Court Opinion

ID: 9802709
Source: CourtListenerOpinion
Date Created: 2023-08-31 14:46:41.523794+00
Date Added: 2024-06-11T10:01:42.879952
License: Public Domain

by Sweeny, J.,
as follows: Because I cannot agree with the majority’s conclusion that plaintiff’s allegations concerning a defective handrail may be fairly inferred from the notice of claim, I must dissent.
The amended notice of claim states the accident was: “due to the dangerous, defective, broken, hazardous, dimly lit, wet, feces-filled and unsafe condition of said landing. . . . [Defendant was also negligent] in its ownership, design, construction, operation, maintenance, management, repair and control of the premises mentioned, and more specifically the aforementioned landing. [Defendant was] further negligent in allowing, causing, creating and permitting the landing to be, become and remain in a broken, dangerous, defective, unstable, dimly lit, wet, feces-filled and unsafe condition; in causing, allowing and permitting the landing to be carelessly, negligently and dangerously *403maintained, creating a trap, nuisance and hazard upon the said premises and more particularly upon the landing and in failing to post any notice or warning of the said dangerous and defective condition at said premises and landing.” Nowhere in the amended notice of claim is there even an indication of a defective handrail being a substantial factor in the accident.

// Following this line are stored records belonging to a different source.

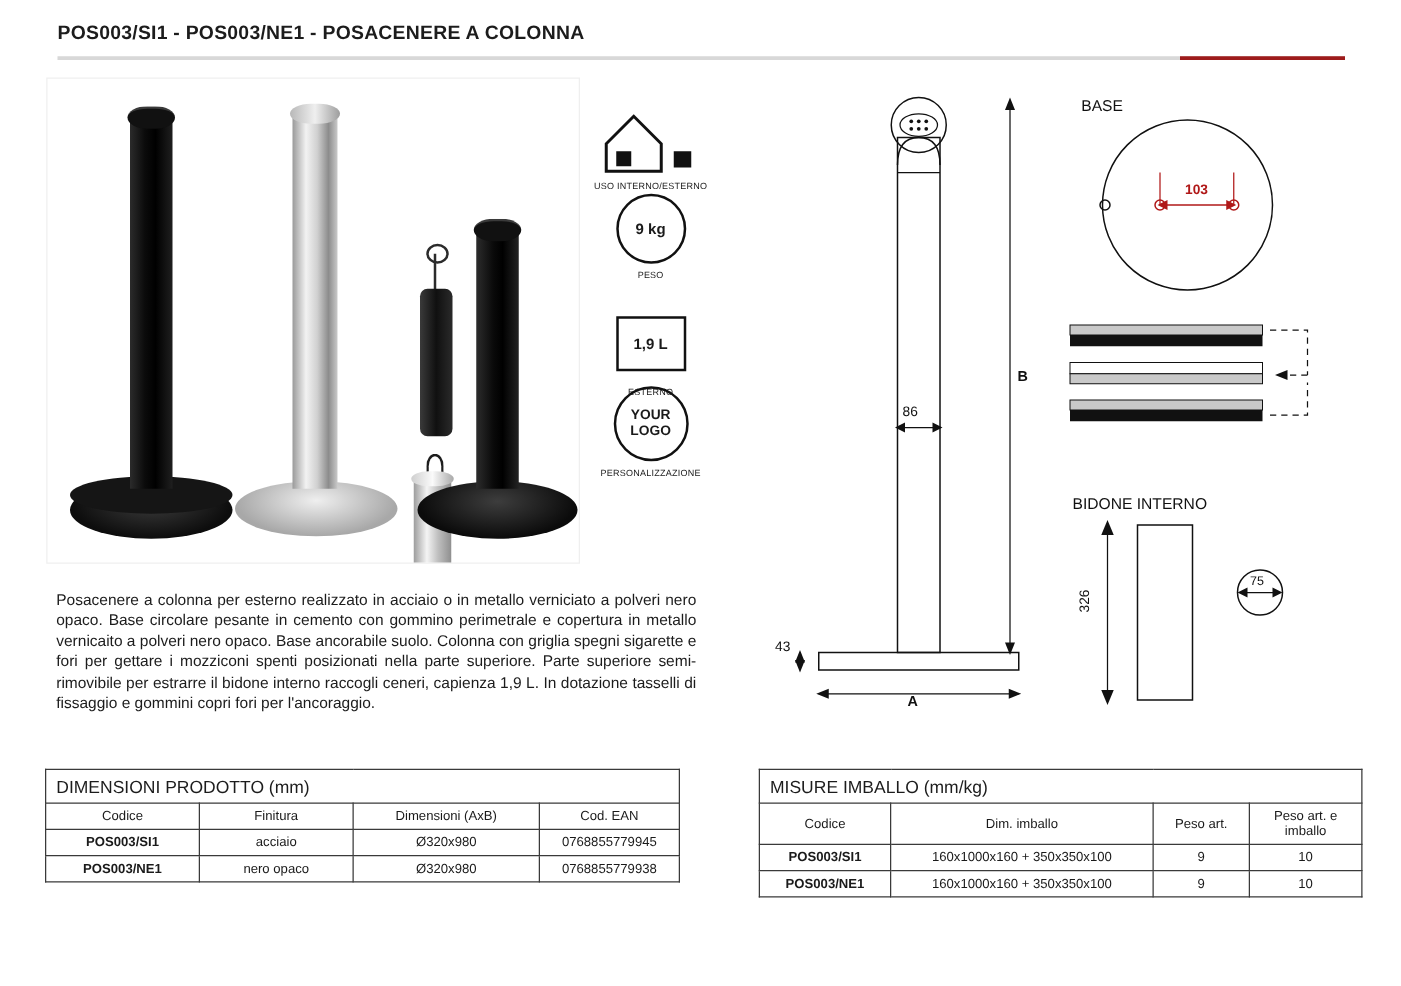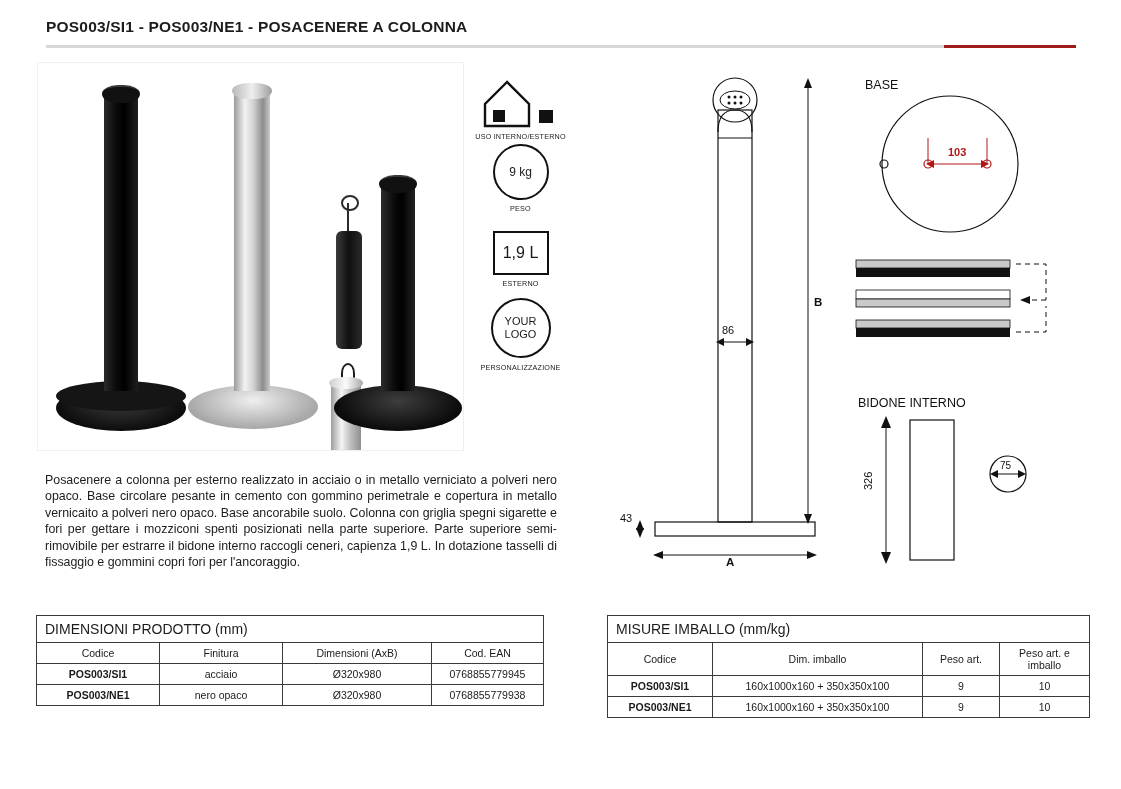--- a/index.html
+++ b/index.html
@@ -52,7 +52,7 @@
   .bag-ring{position:absolute;left:303px;top:132px;width:14px;height:12px;border:2px solid #2b2b2b;border-radius:50%;}
 
   
-  .picto{position:absolute;left:463px;top:62px;width:115px;height:390px;}
+  .picto{position:absolute;left:463px;top:73px;width:115px;height:390px;}
   .pic-cap{font-size:7.2px;letter-spacing:.2px;text-align:center;color:#1a1a1a;}
   .badge-circle{
     width:52px;height:52px;border-radius:50%;border:2.2px solid #111;

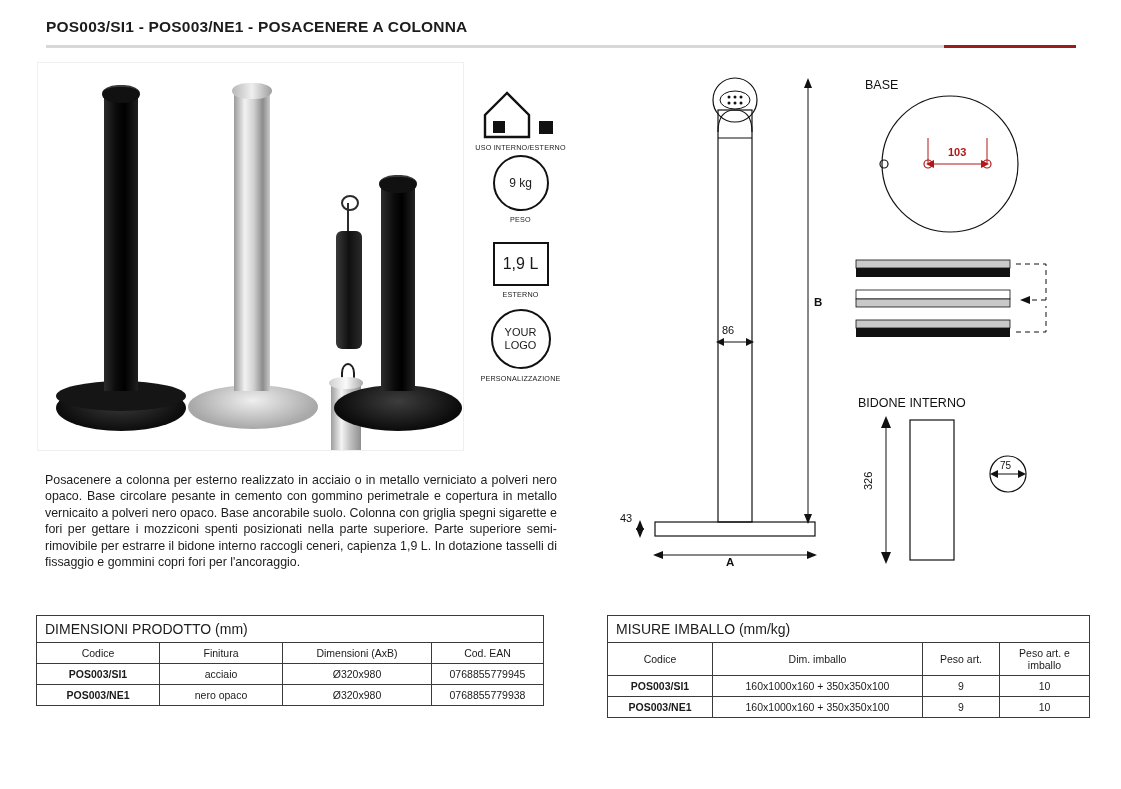--- a/index.html
+++ b/index.html
@@ -57,7 +57,7 @@
   .badge-circle{
     width:52px;height:52px;border-radius:50%;border:2.2px solid #111;
     display:flex;flex-direction:column;align-items:center;justify-content:center;
-    font-weight:normal;font-size:12px;margin:0 auto;
+    font-weight:bold;font-size:12px;margin:0 auto;
   }
   .badge-rect{
     width:52px;height:40px;border:2.2px solid #111;

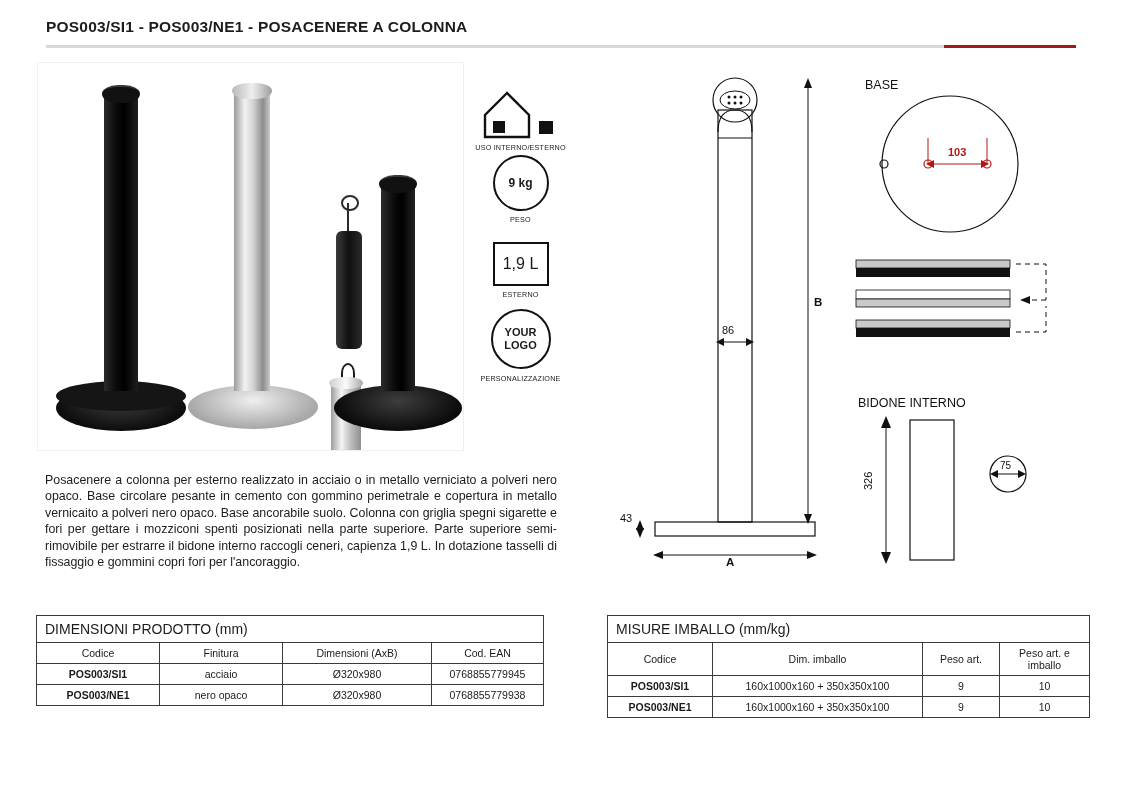--- a/index.html
+++ b/index.html
@@ -62,7 +62,7 @@
   .badge-rect{
     width:52px;height:40px;border:2.2px solid #111;
     display:flex;align-items:center;justify-content:center;
-    font-weight:normal;font-size:16px;margin:1px auto;
+    font-weight:bold;font-size:12px;margin:12px auto;
   }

Therefore, the allegations contained in the bill of particulars regarding defective conditions of the handrail were not set forth in, and, despite the majority’s conclusion, cannot fairly be inferred from, the allegations in the notice of claim (DeJesus v New York City Hous. Auth., 46 AD3d 474, 475 [1st Dept 2007]).
Nor did plaintiff’s General Municipal Law § 50-h hearing testimony provide notice that he claimed that the handrail was defective or contributed to his accident (Scott v City of New York, 40 AD3d 408, 410 [1st Dept 2007]). The only reference to the handrail in plaintiffs testimony was that he was holding on to it and let go because of what turned out to be a lock at the end of the railing. There was never so much as an inference that the handrail was in any way defective much less a cause of the accident. The record simply does not support the majority’s conclusion concerning the allegations of a defective handrail.